| Work instruction |
Repeat only the lines from the one that contains "DC_4491_003R4 | Page_Match: False -> True" through the final line of the listing below, exactly, please, without pictures.

☆ ☆ ☆ ☆ ☆ ☆ ☆

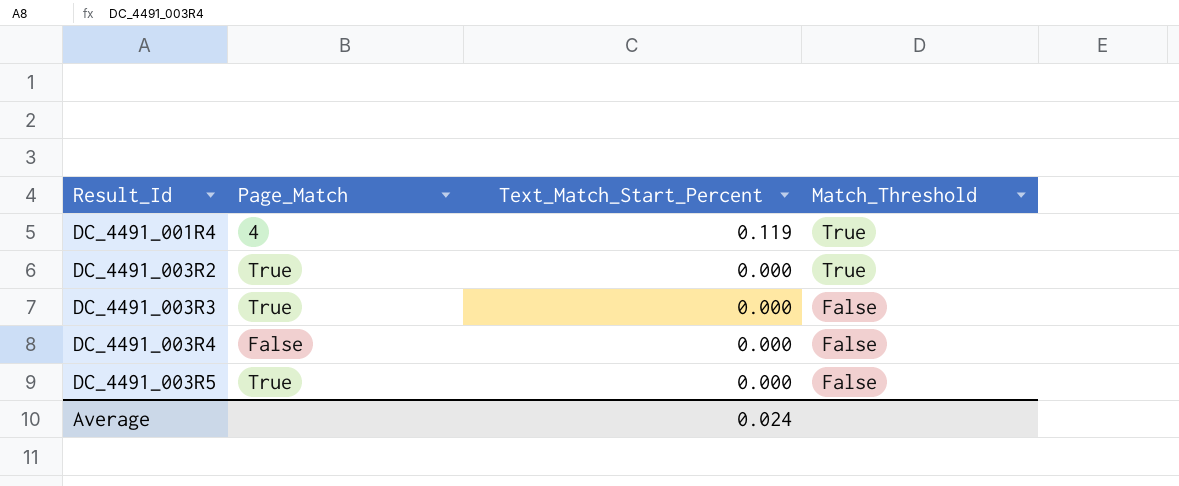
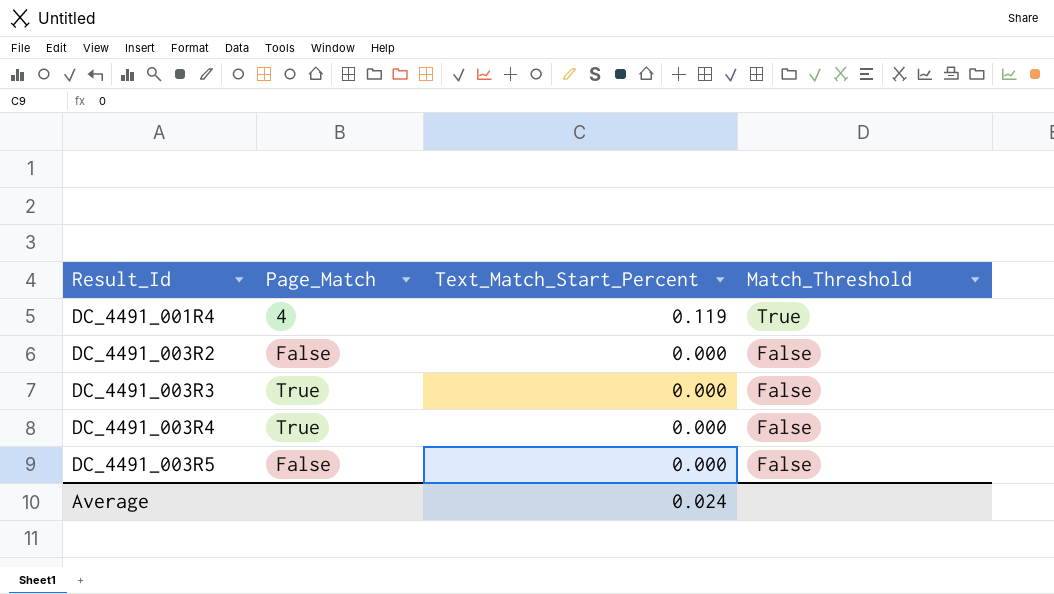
DC_4491_003R2 | Page_Match: True -> False
DC_4491_003R2 | Match_Threshold: True -> False
DC_4491_003R4 | Page_Match: False -> True
DC_4491_003R5 | Page_Match: True -> False

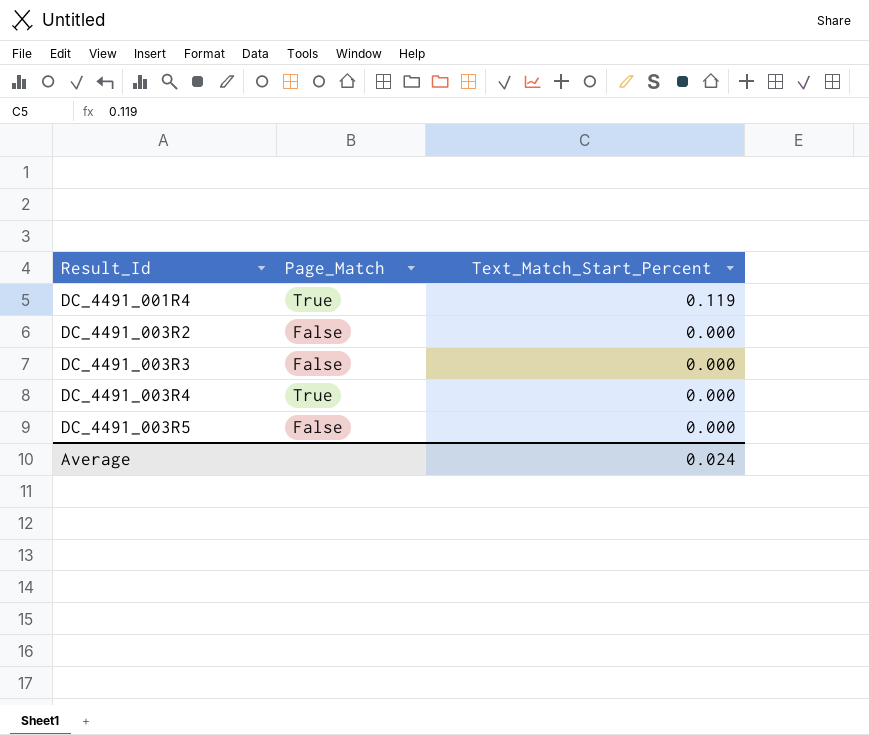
column Match_Threshold | position: 4 -> none
DC_4491_001R4 | Page_Match: 4 -> True
DC_4491_003R3 | Page_Match: True -> False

☆ ☆ ☆ ☆ ☆ ☆ ☆

| Solved exercise |
DC_4491_003R4 | Page_Match: False -> True
DC_4491_003R5 | Page_Match: True -> False

column Match_Threshold | position: 4 -> none
DC_4491_001R4 | Page_Match: 4 -> True
DC_4491_003R3 | Page_Match: True -> False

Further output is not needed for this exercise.